Was error committed in joining the four counts charging misdemeanors with the two earlier counts which ranked as felonies? All of the offenses charged were violations of the prohibitory liquor law. They were kindred in character, required the same mode of trial and the joinder did not necessarily result in any embarrassment to the defendant. The count on which the defendant was convicted charged the unlawful possession of the liquor, and it charged that he was guilty of persistent violation of that law, to which a penalty is fixed, but if the state failed to prove that he was a persistent violator, he would have been punished as for a misdemeanor.
Some offenses are so graded as to constitute both felonies and' misdemeanors, and so we have a statute providing that upon the trial of an indictment for a felony, the defendant may be found guilty of a misdemeanor. In larceny cases, where the value of the property stolen makes the case a felony or a misdenieanor, one charged with a felony may be found guilty of a misdemeanor and punished therefor, and the same course is permissible in a number of other offenses. We have a statute providing that in the prosecution of a party charged with a felony, conviction for a misdemeanor is permissible. It provides that:
“Upon the trial of an indictment for a felony, the defendant may be found guilty of any other felony or misdemeanor necessarily included in that with which he is charged in the indictment or information.” (R. S. 62-1023.)
So far as the joinder of separate offenses in the same information is concerned, the test is, Are the charges of the same general nature and will the joinder deprive the defendant of an advantage in the trial, or are they incongruous and repugnant in character and will they operate to deprive the defendant of some legal advantage? We see no reason why felonies and misdemeanors may not be joined where they are kindred in nature, as well as different felonies of like nature prosecuted in separate counts. In State v.

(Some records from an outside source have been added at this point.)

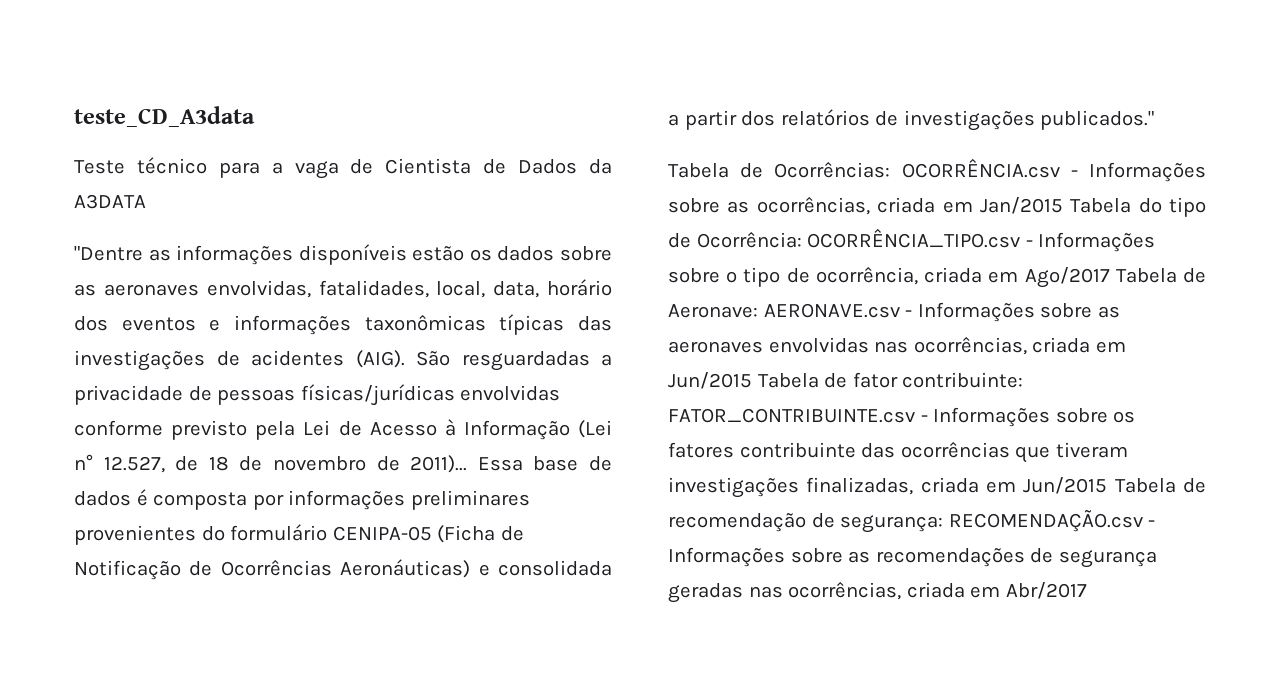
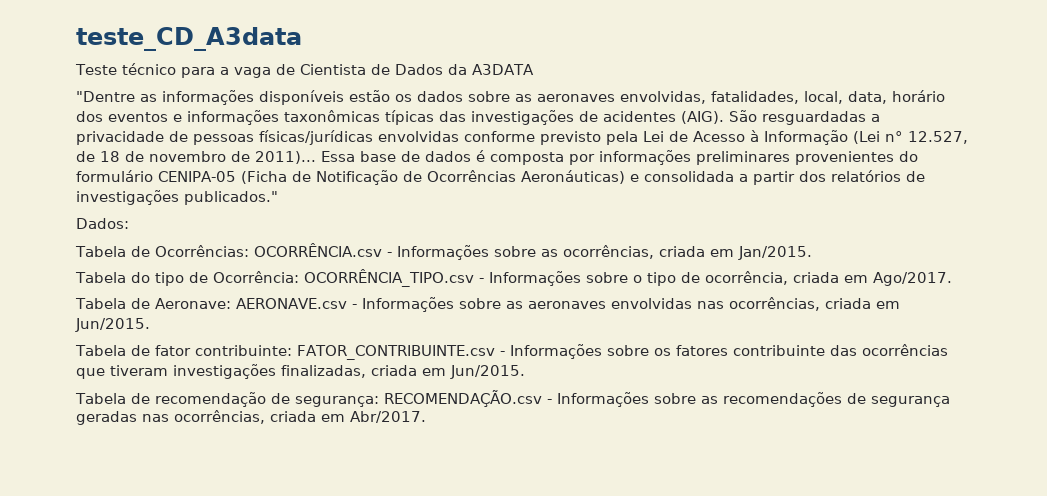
+ Dados:
- OCORRÊNCIA.csv - Informações sobre as ocorrências, criada em Jan/2015 Tabela do tipo de Ocorrência:
+ OCORRÊNCIA.csv - Informações sobre as ocorrências, criada em Jan/2015.
+ Tabela do tipo de Ocorrência:
- OCORRÊNCIA_TIPO.csv - Informações sobre o tipo de ocorrência, criada em Ago/2017 Tabela de Aeronave:
+ OCORRÊNCIA_TIPO.csv - Informações sobre o tipo de ocorrência, criada em Ago/2017.
+ Tabela de Aeronave:
- AERONAVE.csv - Informações sobre as aeronaves envolvidas nas ocorrências, criada em Jun/2015 Tabela de fator contribuinte:
+ AERONAVE.csv - Informações sobre as aeronaves envolvidas nas ocorrências, criada em Jun/2015.
+ Tabela de fator contribuinte:
- FATOR_CONTRIBUINTE.csv - Informações sobre os fatores contribuinte das ocorrências que tiveram investigações finalizadas, criada em Jun/2015 Tabela de recomendação de segurança:
+ FATOR_CONTRIBUINTE.csv - Informações sobre os fatores contribuinte das ocorrências que tiveram investigações finalizadas, criada em Jun/2015.
+ Tabela de recomendação de segurança:
- RECOMENDAÇÃO.csv - Informações sobre as recomendações de segurança geradas nas ocorrências, criada em Abr/2017
+ RECOMENDAÇÃO.csv - Informações sobre as recomendações de segurança geradas nas ocorrências, criada em Abr/2017.

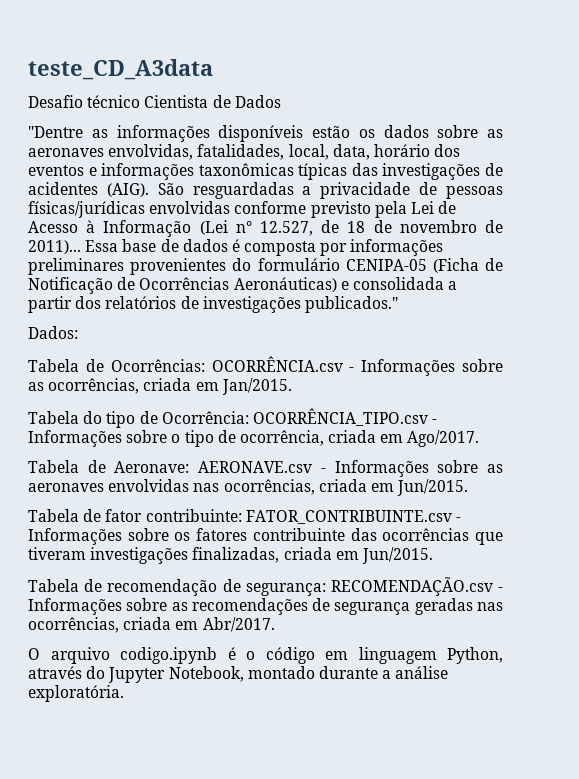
- Teste técnico para a vaga de Cientista de Dados da A3DATA
+ Desafio técnico Cientista de Dados
+ O arquivo codigo.ipynb é o código em linguagem Python, através do Jupyter Notebook, montado durante a análise exploratória.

Hodges, 45 Kan. 389, 26 Pac. 676, it was held that:
“Several separate and distinct felonies may be charged in separate counts of one and the same information, where all the offenses charged are of the same general character, requiring the same mode of trial, the same kind of evidence and the same kind of punishment; and the defendant may be tried upon all the several counts at one and the same time; all resting in the sound judicial discretion of the trial court.” (Syl. ¶ 2.)
A liberal rule has been applied to the determination of the “like nature” of offenses in State v. Odle, 121 Kan. 284, 246 Pac. 1003. There the court held that the defendant could be charged with rape and incest in the same information in separate counts. It was there held that while there were two distinct sexual offenses charged under two different sections of the statute, as they were offenses of illicit sexual intercourse, they might be charged together as being of the same general nature.

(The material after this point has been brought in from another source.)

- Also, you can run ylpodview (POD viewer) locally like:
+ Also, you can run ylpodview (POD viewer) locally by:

In early periods it was held that a felony could not be joined with a misdemeanor, but this rule does not apply where there can be a conviction of a misdemeanor upon an indictment for felony. In 31 C. J. 786 it is said:
“In some jurisdictions it has been held that a felony cannot be joined with a misdemeanor. In such jurisdictions the indictment is demurrable or is bad on a motion in arrest of judgment. Various reasons for the rule have been assigned, such as that a conviction for a misdemeanor cannot be had on an indictment for felony, that the judgments for the felony and the misdemeanor would necessarily be different, that the joinder might embarrass defendant in the selection of a jury, and that a person indicted for a misdemeanor is entitled to certain advantages and privileges not accorded to a person indicted for a felony. But in jurisdictions where the reasons for the rule no longer exist, as in jurisdictions where there can be a conviction of a misdemeanor upon an indictment for a felony, the rale has largely, if not entirely, disappeared, and there may be a joinder of a felony and a misdemeanor where they are cognate offenses, as where the charges relate to the same transaction,*685 but not where the offenses are repugnant in their nature and the trial and judgment so incongruous as to tend to deprive defendant of some legal advantage.”
We think that felonies and misdemeanors of the same general nature may be prosecuted together and that there was no abuse of discretion of the court in permitting it; further, that the defendant was acquitted on the misdemeanor counts, and in any view no prejudice was suffered by the defendant, and there is no ground for reversal.
There is a complaint that the information was insufficient inasmuch as it was verified upon information and belief. It has been determined that this verification is sufficient for every purpose except for that of the issuance of a warrant to bring the defendant into court. Defendant was already in court and had waived this objection. (State v. Blackman, 32 Kan. 615, 5 Pac. 173; State v. Moseli, 49 Kan. 142, 30 Pac. 189; State v. Miller, 87 Kan. 454, 124 Pac. 361, and cases there cited.)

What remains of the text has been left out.